‘Sahara’ is visually impressive but ultimately barren
By CRAIG OUTHIER
Get Out

With its gigantic budget, B-tier cast and faint yet unshakable aura of cruddiness, “Sahara” suggests a throwback to the heyday of ’70s megaproducer Dino De Laurentis (“Barbarella,” “King Kong”).

Sure, the movie takes place in present-day Africa, but at any given moment, it feels like Jane Fonda might jiggle across the screen in plastic knee-highs, wielding some sort of laser weapon. Instead, “Sahara” invents a hero almost as silly: Dirk Pitt, the death-defying fortune hunter first conceived in the adventure novels of Clive Cussler.

Played by Matthew McConaughey (“U-571”) in the year's most ab-clenching performance, Pitt is essentially James Bond for the redneck set. A former Navy man equally versed in microbiology and muscle cars, Pitt is tough enough to duke it out with killers in turbans but vain enough to stick the occasional tulip in his lapel. Typically, you will find him straddling valuable pieces of foreign archaeology, flashing his blinding white grin to the tune of Grand Funk Railroad's “We're an American Band.”

“Sahara” — adapted by four different screenwriters from Cussler's best-selling novel — finds Pitt in western Africa, cruising the Niger River with his wiseacre sidekick/lifelong pal, Al Giordino (Steve Zahn from “Happy, Texas”), looking for a lost Confederate ironclad warship that somehow crossed the Atlantic in the waning days of the Civil War. Along the way, the boys hook up with Eva Rojas (Penelope Cruz from “Blow”), a fiery do-gooder with the World Health Organization who has traced a mysterious disease to the landlocked African nation of Mali. Helpful hunk that he is, Pitt gives the good doctor a ride on his speedboat.
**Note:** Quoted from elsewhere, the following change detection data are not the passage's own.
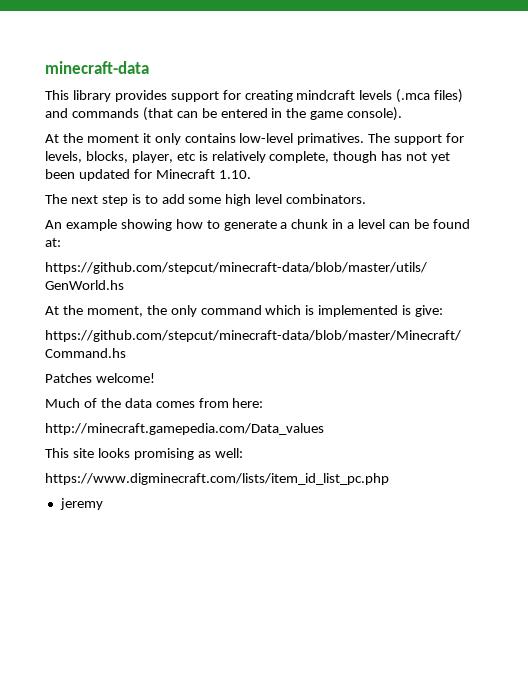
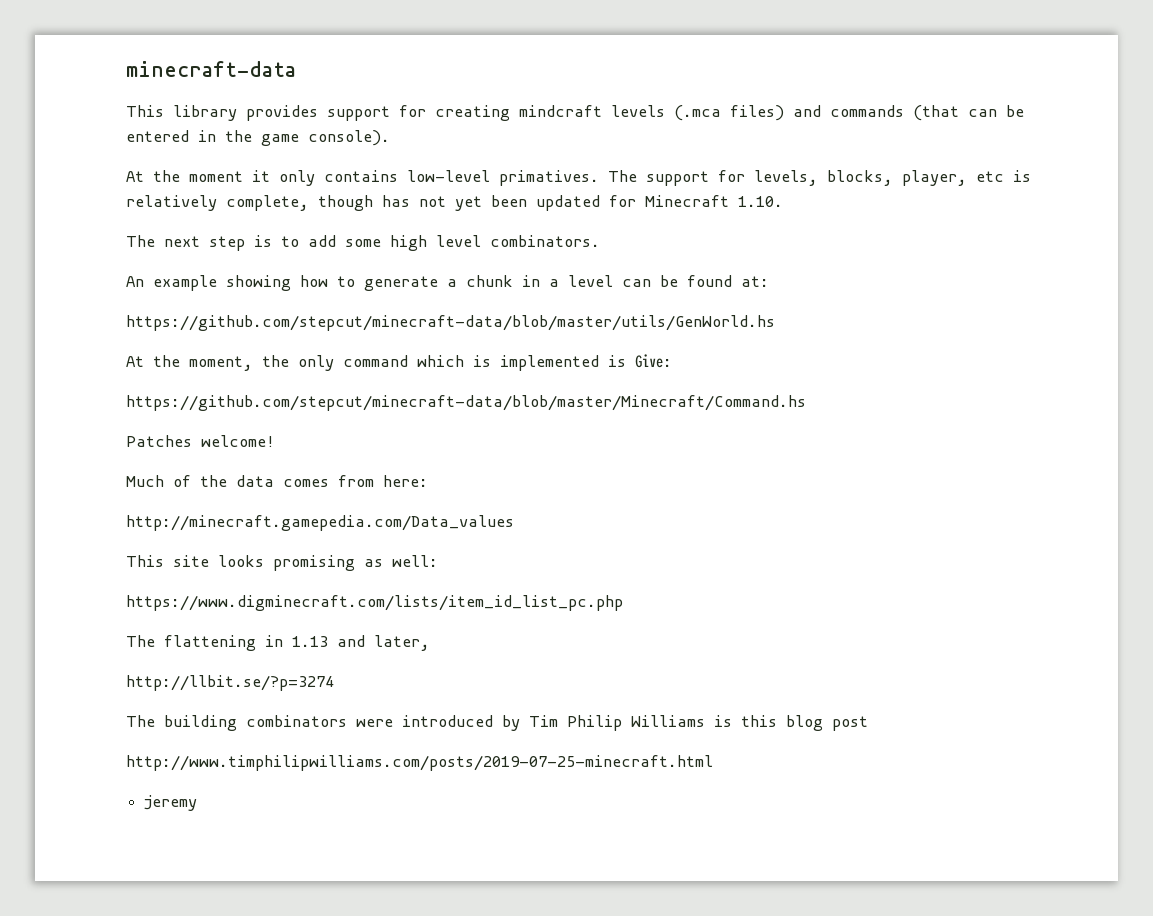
[415,305,444,317] give: -> [635,354,672,368] Give:
(389, 479) none -> [126,635,430,651] [126,675,334,691] [126,715,868,731] [126,755,713,771] // The flattening in 1.13 and later, // http://llbit.se/?p=3274 // The building combinators were introduced by Tim Philip Williams is this blog post // http://www.timphilipwilliams.com/posts/2019-07-25-minecraft.html

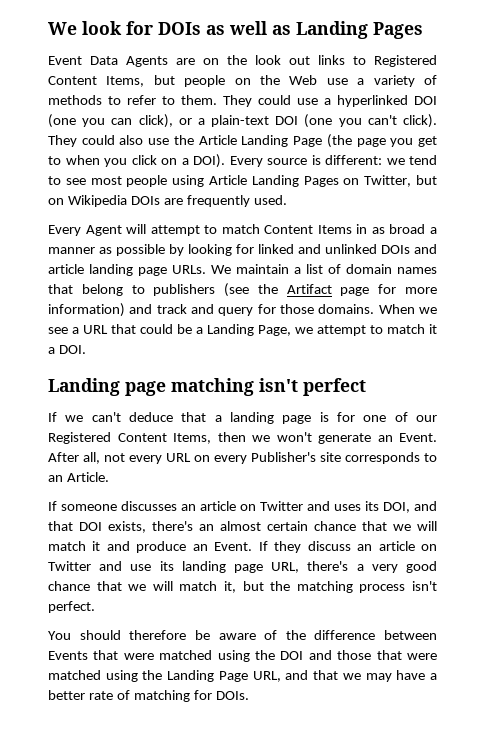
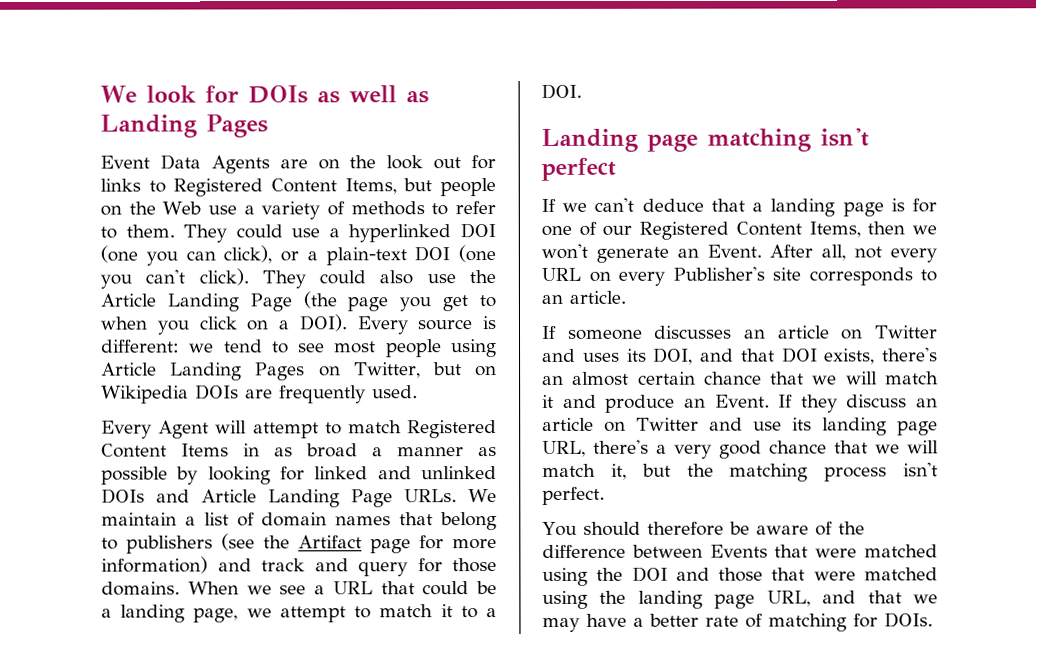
(310, 60) none -> [471,155,496,170] for
(260, 229) none -> [406,420,497,439] Registered
[48,264,167,276] article landing page -> [201,489,394,508] Article Landing Page
[207,324,291,336] Landing Page, -> [120,604,239,623] landing page,
(437, 329) none -> [460,606,478,619] to
[66,472,109,482] Article. -> [569,290,626,304] article.
[167,670,248,682] Landing Page -> [637,590,756,609] landing page

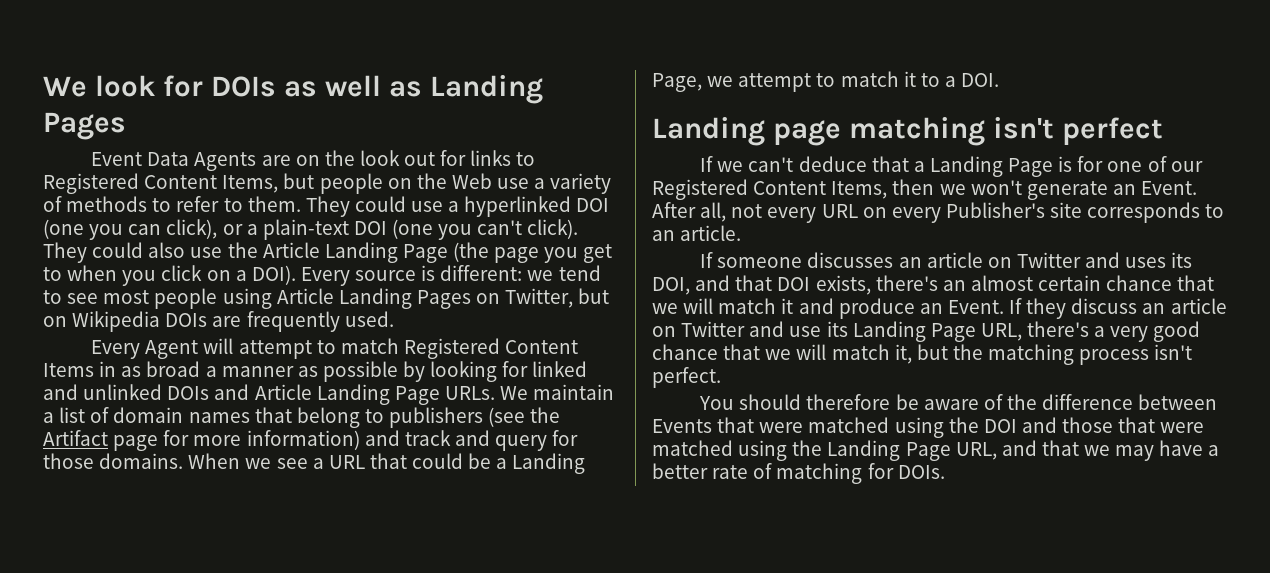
[120,604,239,623] landing page, -> [512,453,586,474] [652,73,702,92] Landing Page,
[770,198,884,217] landing page -> [929,156,1054,177] Landing Page
[821,417,938,436] landing page -> [852,321,976,342] Landing Page
[637,590,756,609] landing page -> [827,440,951,461] Landing Page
Quickly, the expedition runs afoul of a vicious Mali strongman (Lennie James) who'll stop at nothing to conceal the evils of his government, variously involving toxic waste, odious French industrialists and repressed Tuareg tribesmen. Mali, which in fact has been democratic since 1991, gets dissed royally by first-time director Breck Eisner and his quartet of scribes, but then, the Mali lobby in Hollywood isn't what it used to be.

Eisner, the son of outgoing Disney CEO Michael Eisner, appears to have cashed in his nepotism chips just in time. Though the action sequences in “Sahara” are visually impressive (that $130 million had to go somewhere), the storytelling ingenuity is not — Pitt's solution for getting out of any given jam is simply to blow up the nearest vehicle or chunk of Third World mountainside. It's a deep-fried demolition fantasy for adolescent boys, down to the stern-but-loving father figure — Admiral James Sandecker (William H. Macy), Pitt's former superior officer and current boss in a private salvage enterprise — who lends the kids his flashy conveyances and gets comically flustered when Pitt makes them go boom.

“Sahara” is piffle, but it's handsome, fast-paced piffle, and with the movie's fizzy mixture of comedy and adventure, it would be fair to call it this season's answer to “The Mummy” — couched praise if there ever was.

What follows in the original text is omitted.